EBS volumes are built on replicated back end storage, so that the failure of a single component will not cause data loss.

History

EBS was introduced by Amazon in August 2008.[3] As of March 2018 30 GB of free space was included in the free tier of Amazon Web Services 2017.[4]

Volume types

The following table shows use cases and performance characteristics of current generation EBS volumes:[5]

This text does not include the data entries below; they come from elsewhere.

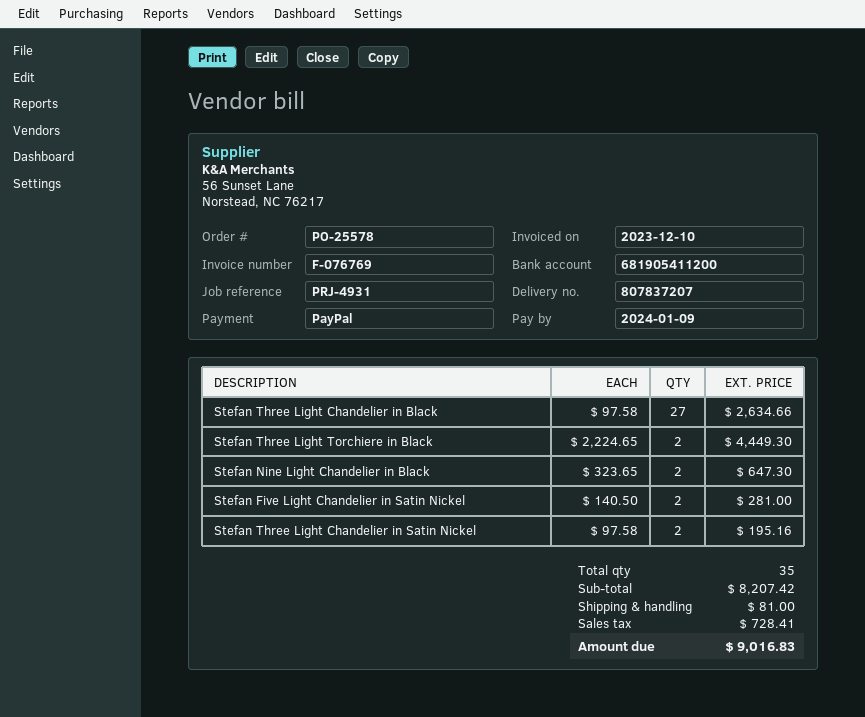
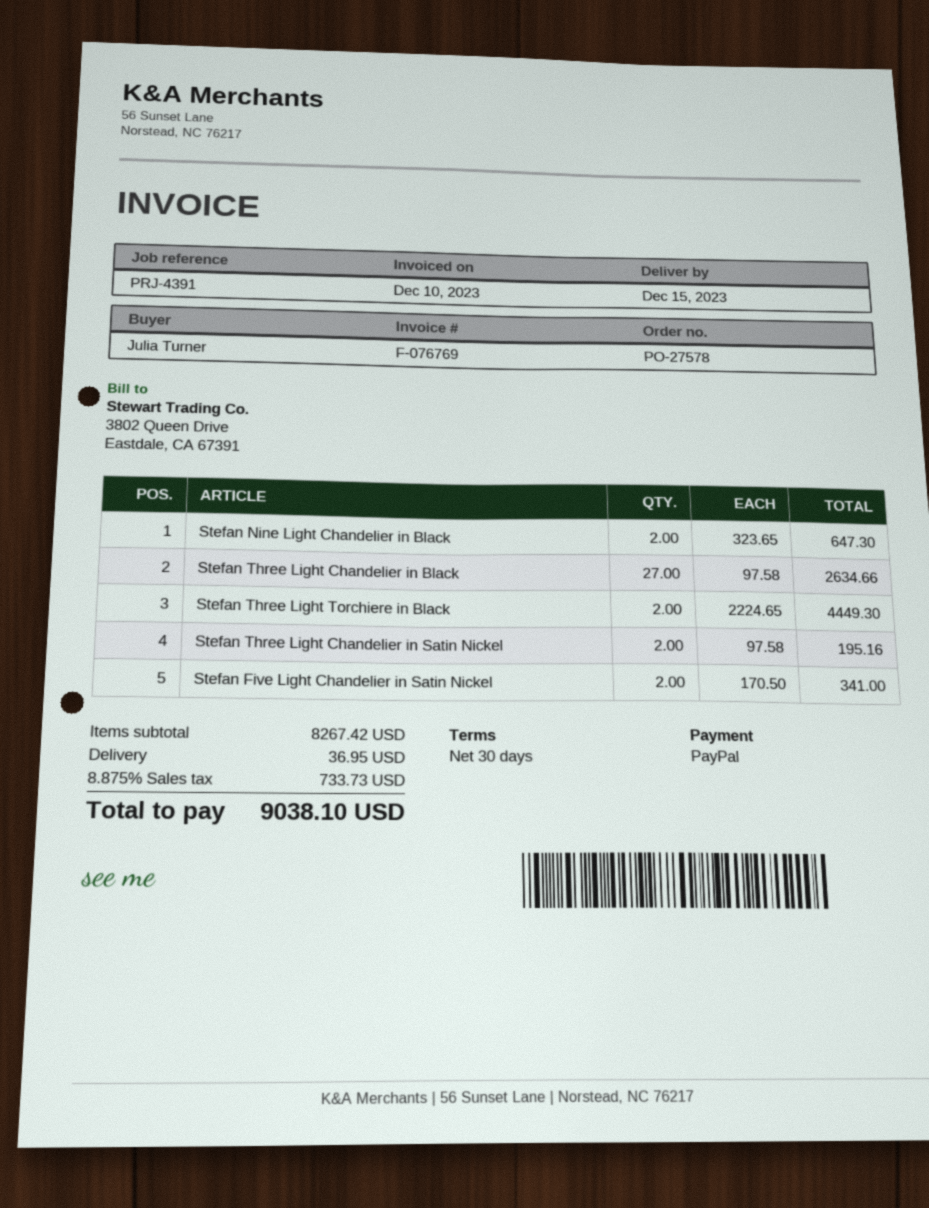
order number: PO-25578 -> PO-27578
reference: PRJ-4931 -> PRJ-4391
Stefan Five Light Chandelier in Satin Nickel: 2 x 140.50 = 281.00 -> 2 x 170.50 = 341.00
subtotal: 8207.42 -> 8267.42
shipping: 81.00 -> 36.95
tax: 728.41 -> 733.73
total: 9016.83 -> 9038.10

Solid State Drives (SSD) Hard Disk Drives (HDD)
Volume Type EBS Provisioned IOPS SSD (io1) (since 2012) [6] EBS General Purpose SSD (gp2)* Throughput Optimized HDD (st1) Cold HDD (sc1)
Short Description Highest performance SSD volume designed for latency-sensitive transactional workloads General Purpose SSD volume that balances price performance for a wide variety of transactional workloads Low cost HDD volume designed for frequently accessed, throughput intensive workloads Lowest cost HDD volume designed for less frequently accessed workloads
Use Cases I/O-intensive NoSQL and relational databases Boot volumes, low-latency interactive apps, dev & test Big data, data warehouses, log processing Colder data requiring fewer scans per day
API Name io1 gp2 st1 sc1
Volume Size 4 GB - 16 TB 1 GB - 16 TB 500 GB - 16 TB 500 GB - 16 TB
Max IOPS**/Volume 32,000 10,000 500 250
Max Throughput/Volume 500 MB/s 160 MB/s 500 MB/s 250 MB/s
Max IOPS/Instance 80,000 80,000 80,000 80,000
Max Throughput/Instance 1,750 MB/s 1,750 MB/s 1,750 MB/s 1,750 MB/s
Price $0.125/GB-month

$0.065/provisioned IOPS

$0.10/GB-month $0.045/GB-month $0.025/GB-month
Dominant Performance Attribute IOPS IOPS MB/s MB/s

*Default volume type

**io1/gp2 based on 16K I/O size, st1/sc1 based on 1 MB I/O size

Features

Amazon EBS provides several features that assist with data management, backups, and performance tuning:

  • The Amazon Data Lifecycle Manager is an automated mechanism that can back up data from EBS volumes, creating and deleting EBS snapshots on a predefined schedule.[7]
  • Elastic Volumes makes it possible to adapt volume size to an application's current needs, using Amazon CloudWatch and AWS Lambda to automate volume changes.
  • Amazon EBS Encryption encrypts data at rest for EBS volumes and snapshots, without having to manage a separate secure key infrastructure.
  • EBS volume tagging makes it possible to find and filter EBS resources on the Amazon Console and CLI.[8]
  • Software-level RAID arrays make it possible to create groups of EBS volumes with high performance network throughput between them, using the standard RAID protocol.[9]

See also

References

  1. ^ "DB Instance Storage - Amazon Relational Database Service". docs.aws.amazon.com.
  2. ^ "Constraints on the size and configuration of an EBS volume". Amazon Web Services Documentation. Retrieved Sep 11, 2020.{{cite web}}: CS1 maint: url-status (link)
  3. ^ "Amazon EBS (Elastic Block Store) - Bring Us Your Data". Amazon Web Services Blog. August 20, 2008. Archived from the original on March 28, 2011. Retrieved May 31, 2013.
  4. ^ "AWS Free Tier". Amazon Web Services, Inc.
  5. ^ "Amazon Elastic Block Store (Amazon EBS) – Details – Amazon Web Services (AWS)". Amazon Web Services, Inc. Retrieved 2017-12-31.
  6. ^ "Announcing Provisioned IOPS for Amazon EBS". Amazon Web Services, Inc.
  7. ^ "Amazon EBS Features". Amazon Web Services. Retrieved Sep 11, 2020.{{cite web}}: CS1 maint: url-status (link)
  8. ^ "7 Little-Known Amazon EBS Features You Should Be Using". Sand Hill. January 17, 2020. Retrieved Sep 11, 2020.{{cite web}}: CS1 maint: url-status (link)
  9. ^ "AWS EBS: A Complete Guide and Five Functions You Should Start Using". Cloud Central Blog. June 4, 2019. Retrieved Sep 11, 2020.{{cite web}}: CS1 maint: url-status (link)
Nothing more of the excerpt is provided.